Olah and his co-workers finally observed the 2-norbornyl carbocation in a solution of SbF₅-SO₂ClF-SO₂F₂ at -158°C. Both 1,2-hydride shifts and more complicated rearrangements at this low temperature are slow enough not to disturb the interpretation of the NMR-spectra.

The spectra accorded completely with Winstein’s symmetrical bridged structure, with a pentacoordinated carbon (Figure la) and not with a rapidly equilibrating carbenium ion. Studies using electron-spectroscopy for chemical analysis (ESCA), developed by the Swedish Nobel laureate in physics for 1981, Kai Siegbahn, confirmed these conclusions.

Molecules containing pentacoordinated carbon atoms are no longer an exotic curiosity in organic chemistry. They have been found in inorganic compounds, organometallic compounds e.g. organolithium compounds, carboranes and other cluster compounds.

Superacids are so strong that they can protonate such extremely weak bases as the alkanes, as was shown by Olah and independently by H. Hogeveen. Thus, pentacoordinated carbonium ions have been obtained from methane higher alkanes and various cycloalkanes. Methane gives the methionium ion CH₅⁺, which Olah has formulated as containing a three-centre, two-electron bond (Figure 2a, indicated with triangular dotted lines). Note that their junction does not represent an additional atom. Higher alkanes can be protonated both at C-H bonds (Figure 2b) and at C-C bonds (Figure 2c).

Figure 2.

Olah found that for instance protonated isobutane decomposes to the t-butyl cation and molecular hydrogen. From the classical point of view, this is quite an unreasonable reaction; isobutane is oxidized by the proton to give the t-butyl cation and molecular hydrogen.

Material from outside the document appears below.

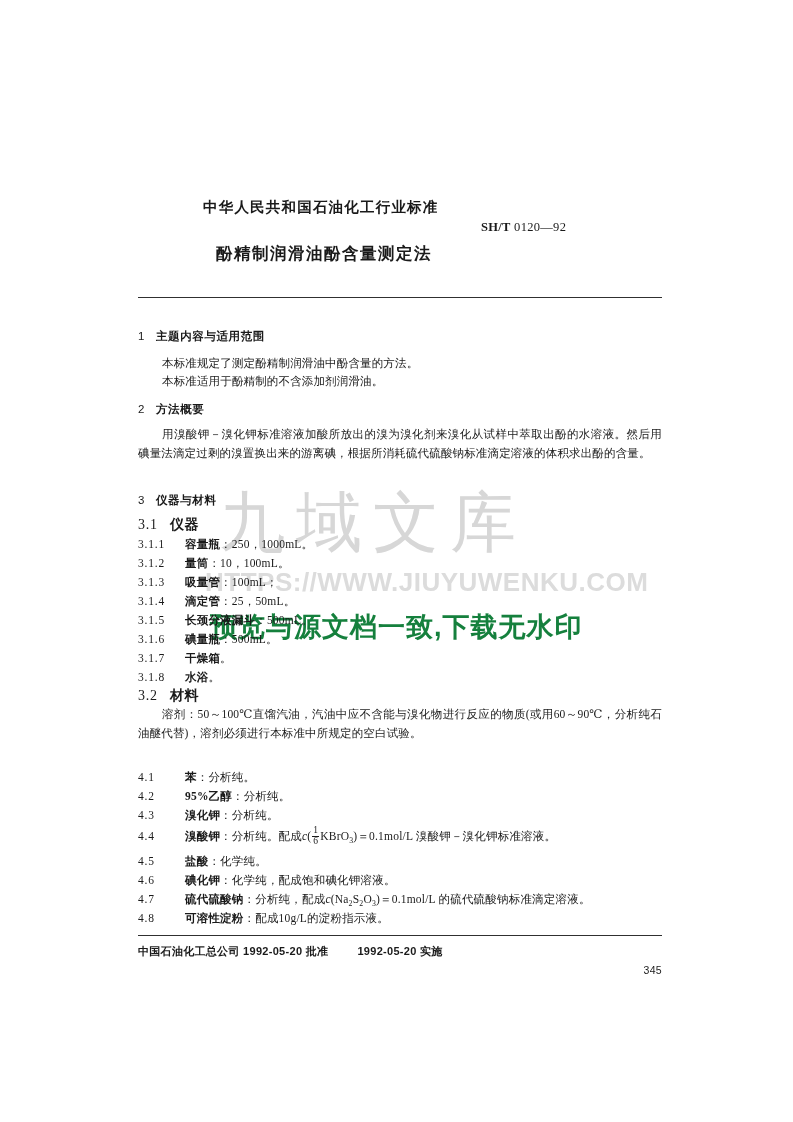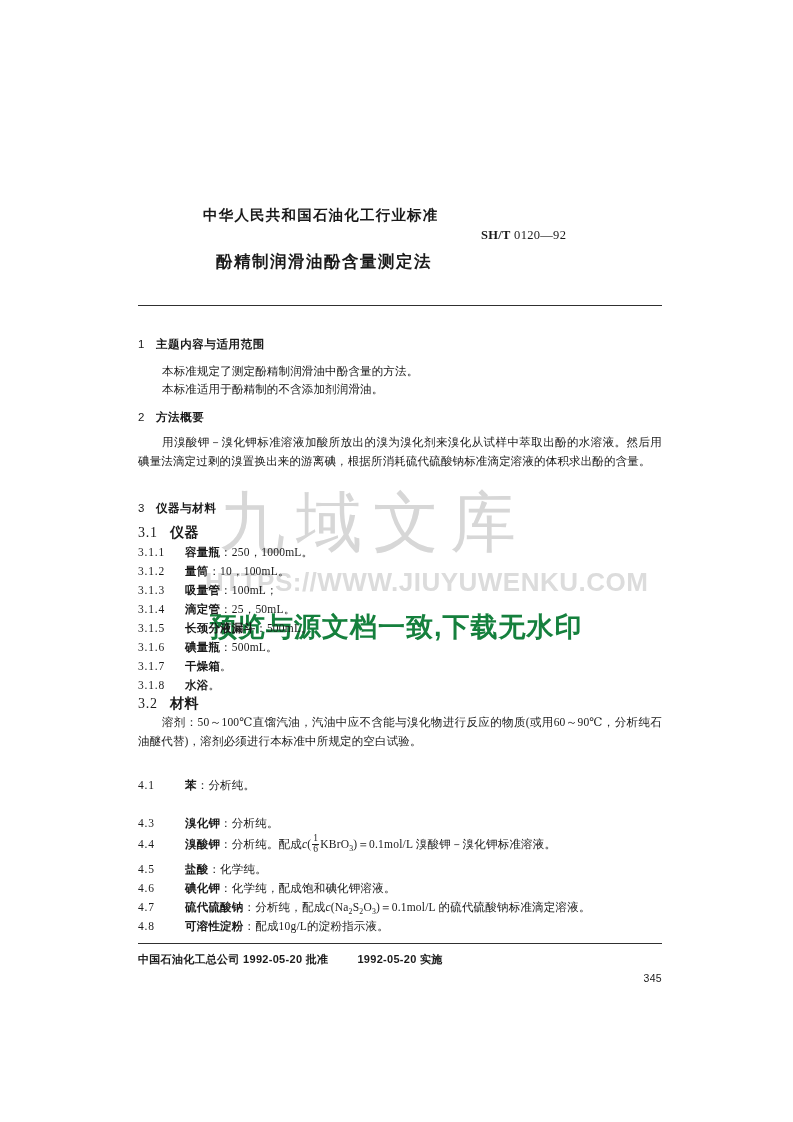"中华人民共和国石油化工行业标准" .sheet { top: 12px -> 4px }
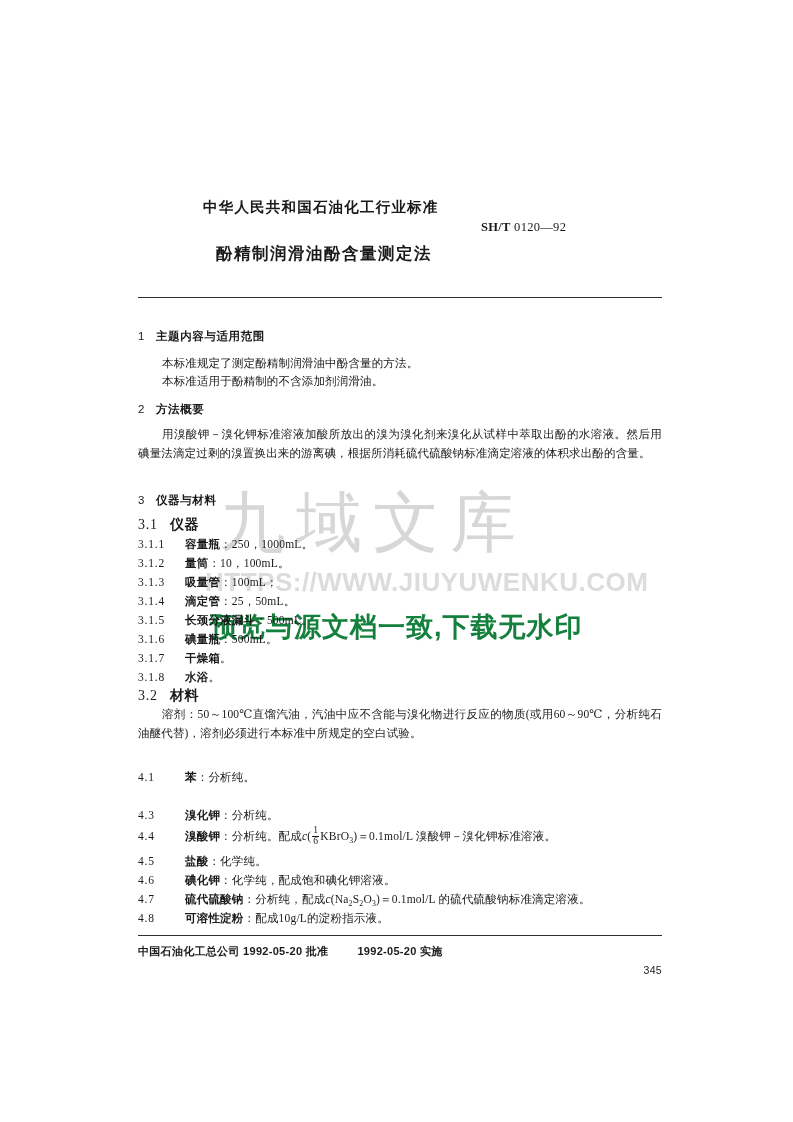"4.2 95%乙醇：分析纯。" div.blk { html: none -> <div> <span>4.2</span><span>95%乙醇</span><span>：分析纯。</span> </div> }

The protonation of saturated hydrocarbons in superacidic media has, through Olah’s work, already had practical consequences. It has led to a method for isomerising straight alkanes into branched alkanes of higher octane number. It has permitted the preparation of higher alkanes with methane as building block, illustrated below in the formation of ethane from methane. Superacid catalysis has also made it possible to crack heavy oils and to liquefy coal under surprisingly mild conditions.

Olah has recently shown that our most common electrophiles such as the acyl cation and the nitronium ion are protonated in superacidic media into doubly charged superelectrophiles. This leads to a dramatic increase in electrophilic reactivity. It is already obvious that Olah’s new chemistry has very broad and important applications.